+++ Provided data +++

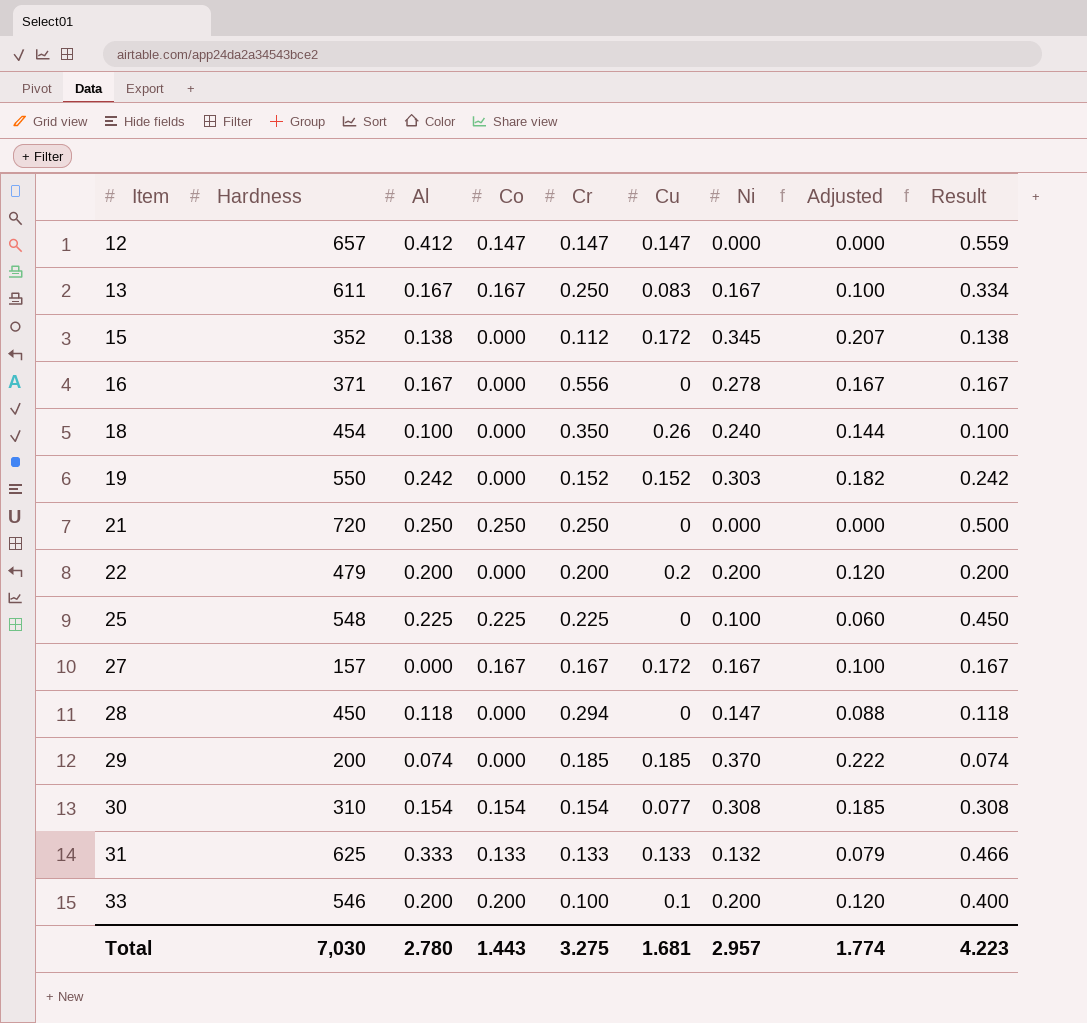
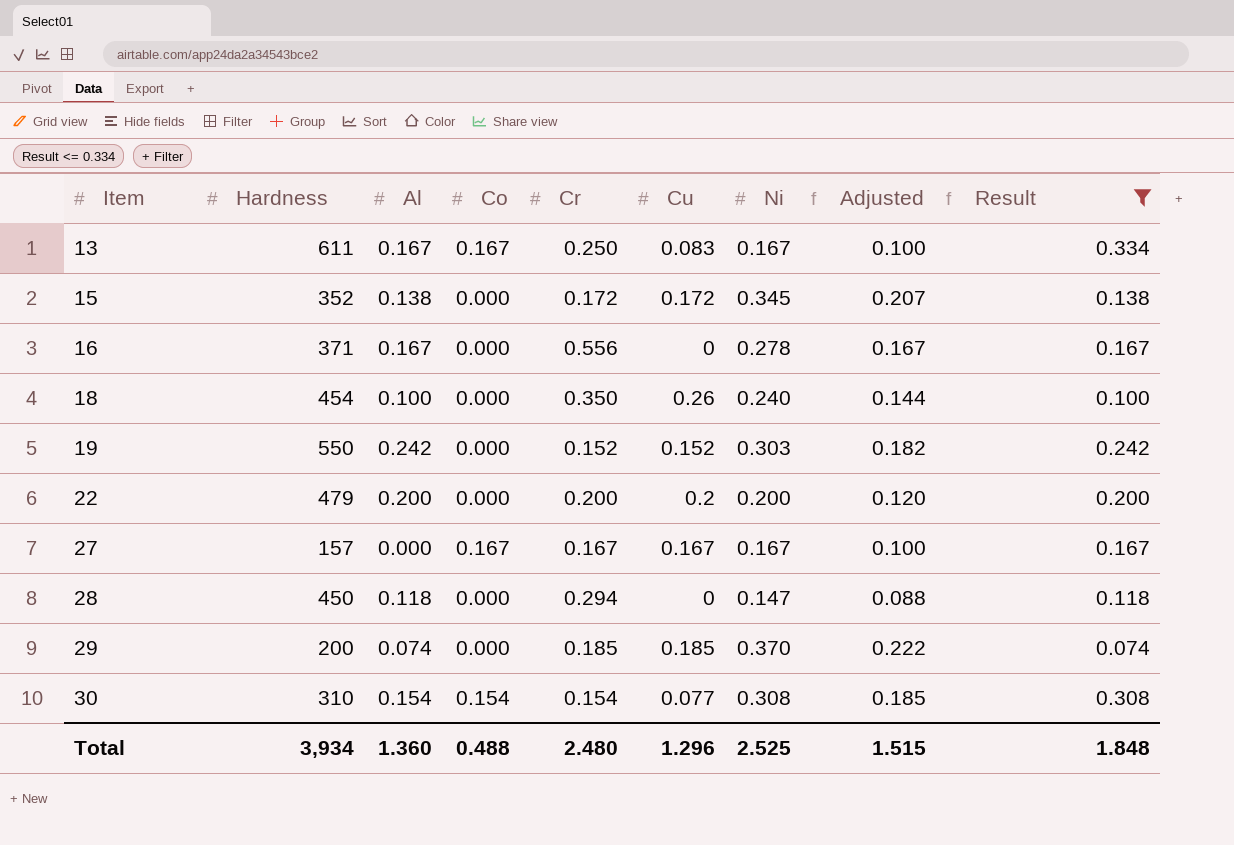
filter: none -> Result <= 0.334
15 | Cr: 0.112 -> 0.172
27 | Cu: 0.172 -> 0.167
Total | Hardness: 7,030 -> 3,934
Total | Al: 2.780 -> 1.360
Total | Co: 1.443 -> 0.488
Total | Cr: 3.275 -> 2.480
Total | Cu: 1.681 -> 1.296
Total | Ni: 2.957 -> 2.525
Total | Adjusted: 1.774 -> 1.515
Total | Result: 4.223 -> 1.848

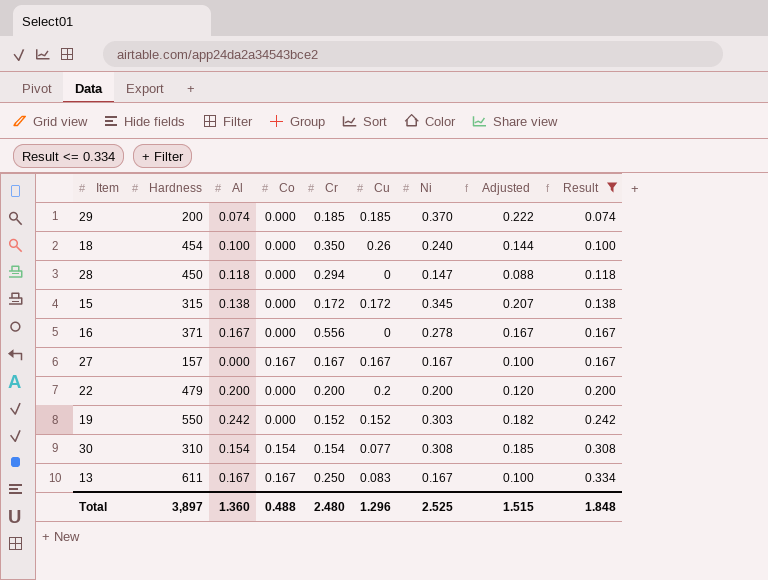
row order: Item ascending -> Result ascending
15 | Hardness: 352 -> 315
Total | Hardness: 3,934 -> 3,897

+++

Assignment
What you need to copy is the run of lines from the one holding "Total | Cr: 3.275 -> 2.480" through the end of the data, exactly and only, both ends included, pictures omitted.

Result of the exercise
Total | Cr: 3.275 -> 2.480
Total | Cu: 1.681 -> 1.296
Total | Ni: 2.957 -> 2.525
Total | Adjusted: 1.774 -> 1.515
Total | Result: 4.223 -> 1.848

row order: Item ascending -> Result ascending
15 | Hardness: 352 -> 315
Total | Hardness: 3,934 -> 3,897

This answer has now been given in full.